Our parks are alive with the sound of music

Ong Jing Yi
In Shanghai parks, both pocket-size and expansive, local people are out displaying grassroots talent.
Ong Jing Yi

Performances in the park are common summer fare in cities across the world, but not all of them are necessarily professional productions.

In Shanghai parks, both pocket-size and expansive, local people are out displaying grassroots talent.

Musical bands formed of retirees play in Lu Xun Park, much to the delight of area residents for whom parks are often social outings.

 “I come for walks every day, sometimes alone, sometimes with a group of friends,” says Qian Changbao, 71. “Old people usually have few places to go. Here is great because the air is fresh and there is space for us.”

Qian is part of a crowd of onlookers who have stopped to listen to a retirees’ band. Every weekend, locals bring stools and cameras to the park and listen to two-hour amateur concerts.

“Last week, a different band performed,” says Qian.

The conductor, himself a senior citizen, sets the tempo with an improvised baton. The musicians in front of him sit in an ersatz orchestra formation with their trombones, trumpets, saxophones, flutes, drums and other instruments.

The players may not always be in perfect harmony, but what they lack in precision they make up for in enthusiasm.

“Everyone sings out together!” a band member says as he announces the next piece.

Ong Jing Yi / SHINE

An amateur orchestra of retirees delights onlookers with its music-making in Lu Xun Park.

The onlookers are only too happy to comply. The songs are often pieces of nostalgia from bygone days. Qian stands next to a tree, mouthing the lyrics inaudibly and tapping his feet silently.

“Old songs keep my spirits up,” he says. “I know some of those performers.
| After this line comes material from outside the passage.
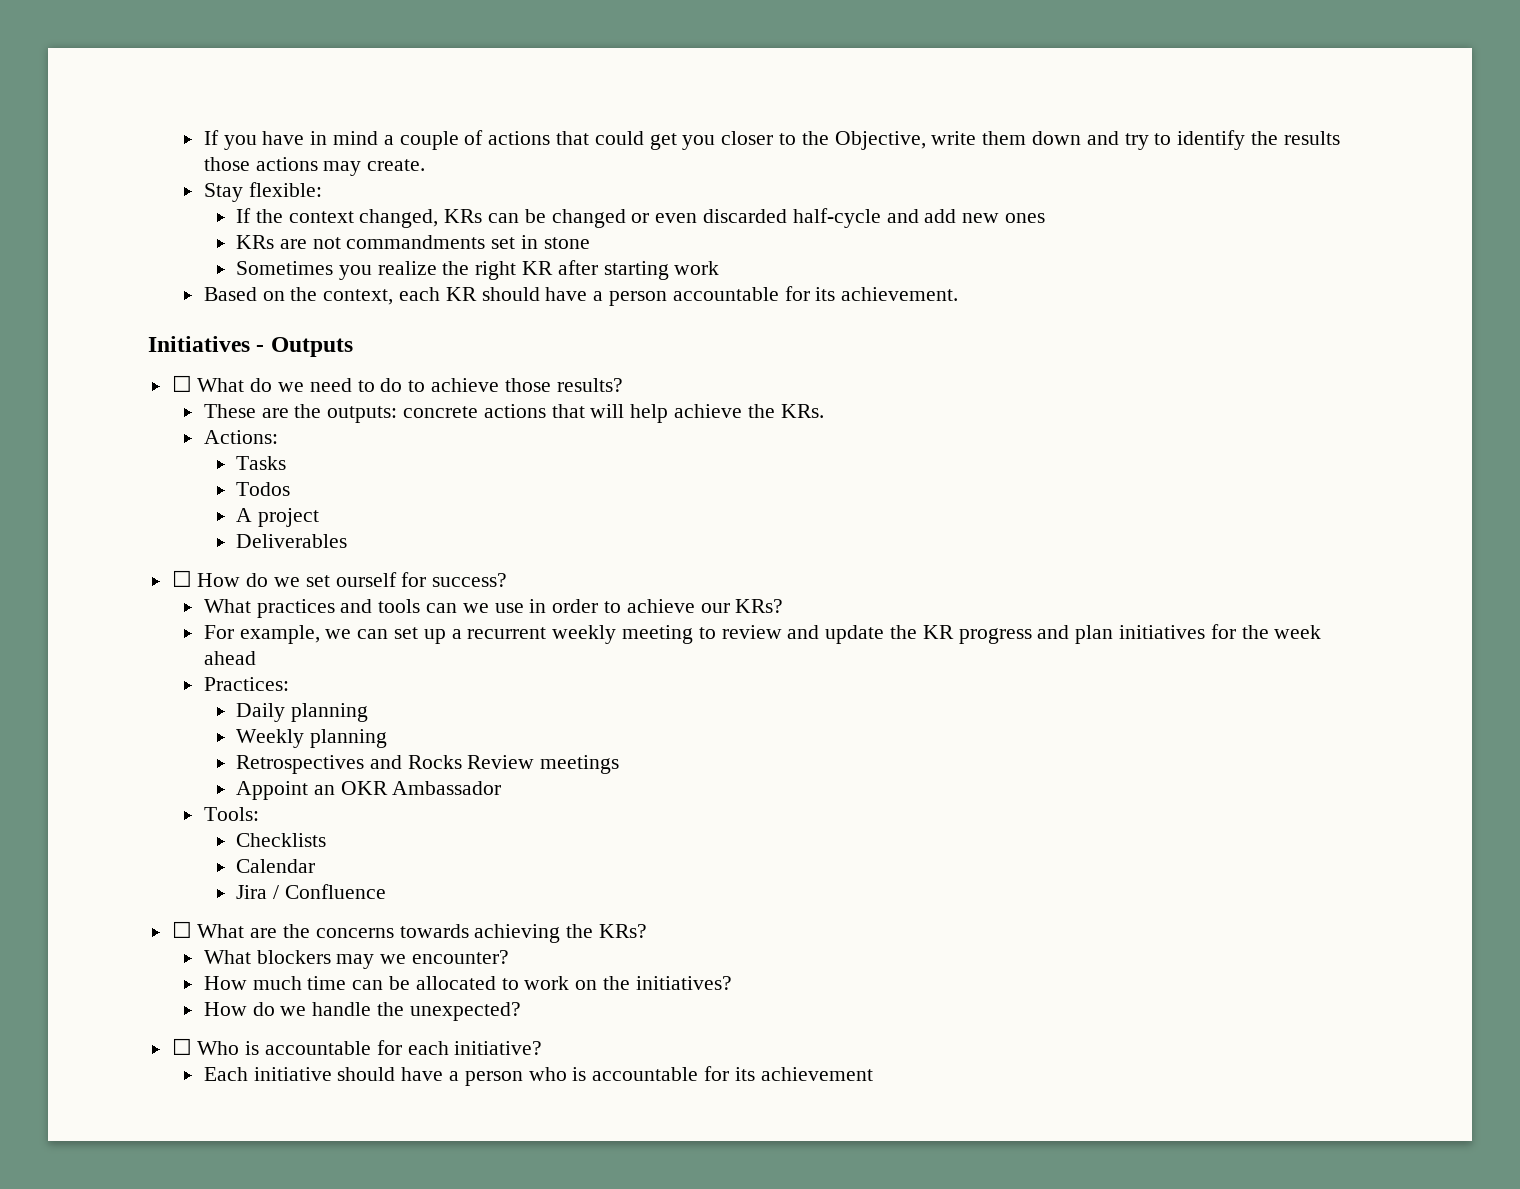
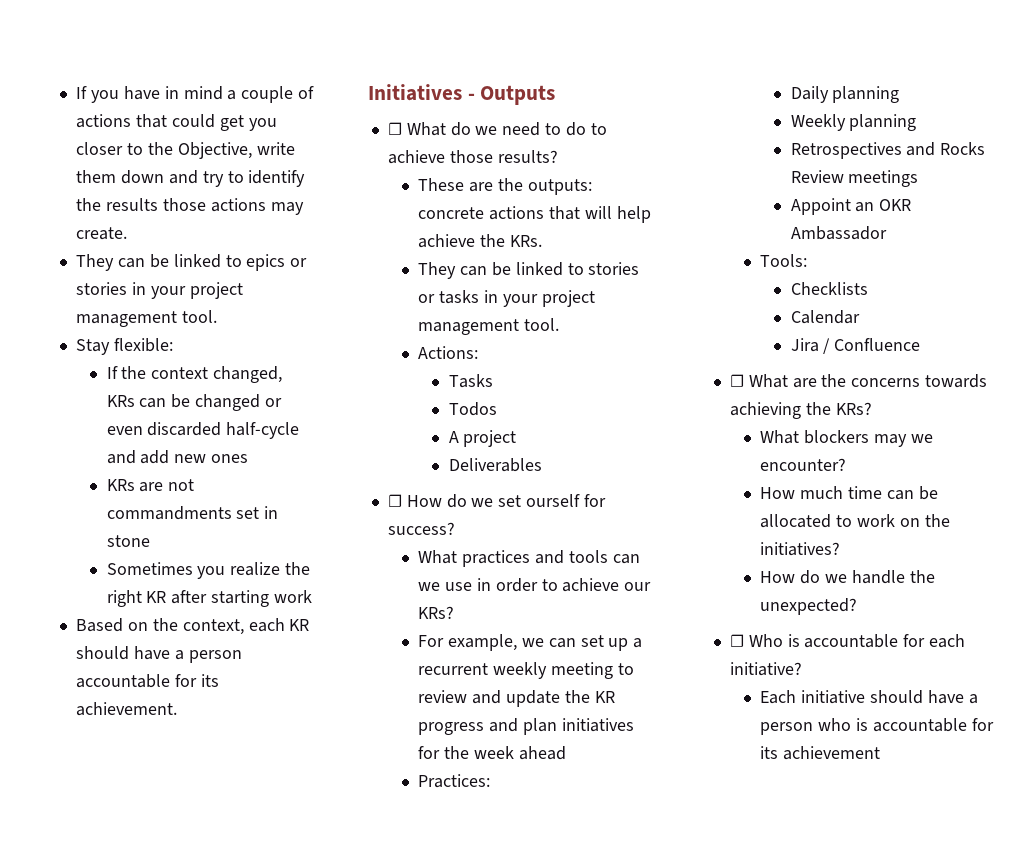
+ They can be linked to epics or stories in your project management tool.
+ They can be linked to stories or tasks in your project management tool.

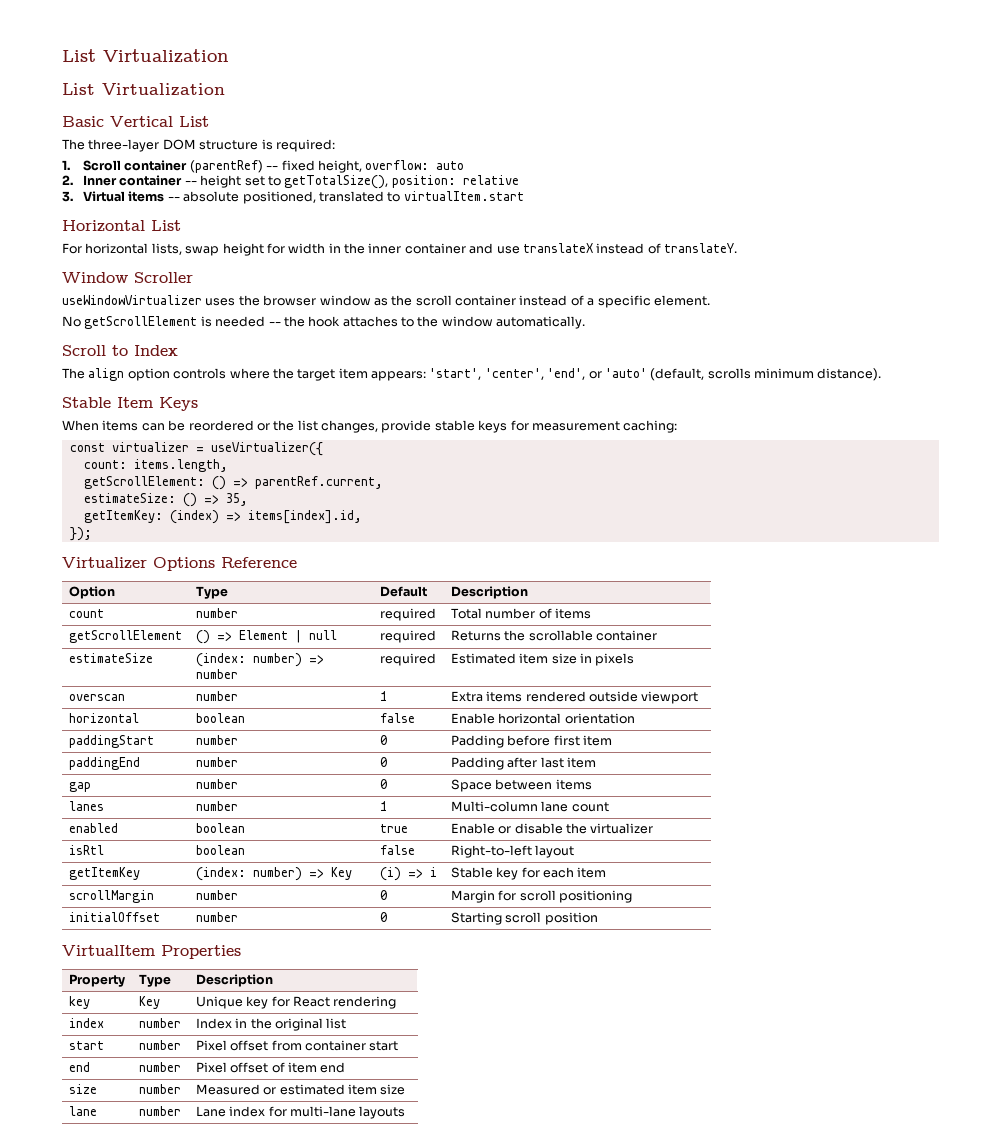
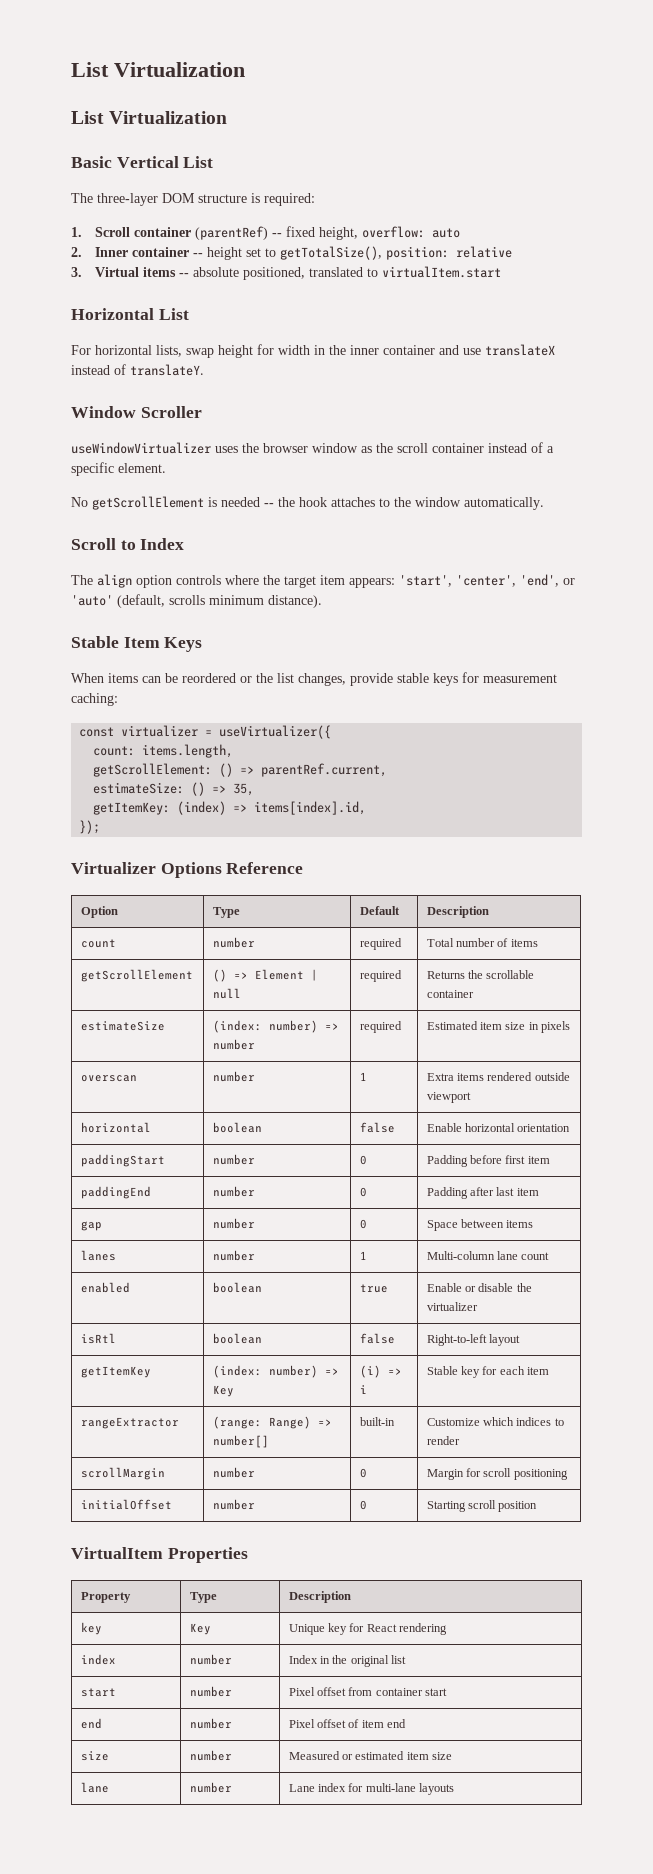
+ rangeExtractor | (range: Range) => number[] | built-in | Customize which indices to render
They are very dedicated.”

It’s all music to the ears of local authorities. The Shanghai Greenery and Sanitation Bureau is trying to promote more entertainment and social activities in city parks. Chess benches, pavilions and children’s funfairs are among the attractions in various parks.

Guangchangwu, or line dancing, is popular with park-goers. At Heping Park, residents are busy doing the jiamusi, a low-impact workout line dance that takes about 30 minutes.

At 4:15pm sharp, seniors of all ages gather in a line. At the front, women wearing pink-and-white workout gear lead the group in a series of moves carried to the rhythm of a march. The participants keep the formation precise, giving the appearance of a military ensemble.

“Many who don’t dance at all are willing to join in,” says a woman in her 50s, who coordinates a session every day.

Her group is good enough to participate in district-run line dancing competitions.

Ong Jing Yi / SHINE

Elderly people practice jiamusi, a low-impact workout line dance, in the park.

On weekends, bands and singalongs dominate the atmosphere of many city parks.

 “They allow microphones only on weekends,” a retiree surnamed Li explains. “We have a conductor to lead us.”

Accompanied by a small ensemble of instruments, audience members become the performers. A mighty chorus of voices fills the air for two hours.

“One of the best and largest choirs is in the Lu Xun Park because it started here,” says Li, who travels to the park every week from Baoshan District. “The conductor today isn’t so good. Earlier, we had one who was more professional.”

Amateur flutist Yang, who doesn't want to be named, sings in an opera style in the band. He retired in May.

“I am an invited guest performer today,” he explains.

Yang is a member of the Beiyulanguan community band in Hongkou District and part of an amateur band in the Hudong Workers’ Cultural Palace in Yangpu District. He says he has been playing the Western flute for about 10 years.

 “It’s more adaptable to most musical genres, unlike the bamboo flute, which is restricted to playing mostly melodies,” he says.

Yang first studied the clarinet and later took up the flute.

“I always struggled with my crooked teeth and it was painful for me,” he says. “Over the years, I have had to keep adjusting my lips to overcome that.”

Ong Jing Yi / SHINE

Flutist Yang practices under the trees.

Besides parks, community cultural centers lend their spaces to the elderly for group practice sessions. Sometimes, the centers also fund accessories like performance costumes.

“Parks are places to find talent,” Yang explains. “It provides retirees an opportunity to showcase their skills and bring joy to people.”

Audiences are not restricted to the elderly. Many younger people are equally enamored of park performances.

Apple Qian, walking with her mother and child in the park, enthuses about how parks add a welcome dimension to daily lives.

“It’s a great place to socialize,” she says. “Why stay at home?”

Another park-goer, 30-year-old Cai Gaokui, says he loves the positive energy of the environment.

His wife adds, “I was telling my husband that we should learn to play a musical instrument now, or our retirement could be meaningless.”

Ong Jing Yi / SHINE

On a park bench, two senior citizens play the erhu, a two-stringed bowed instrument.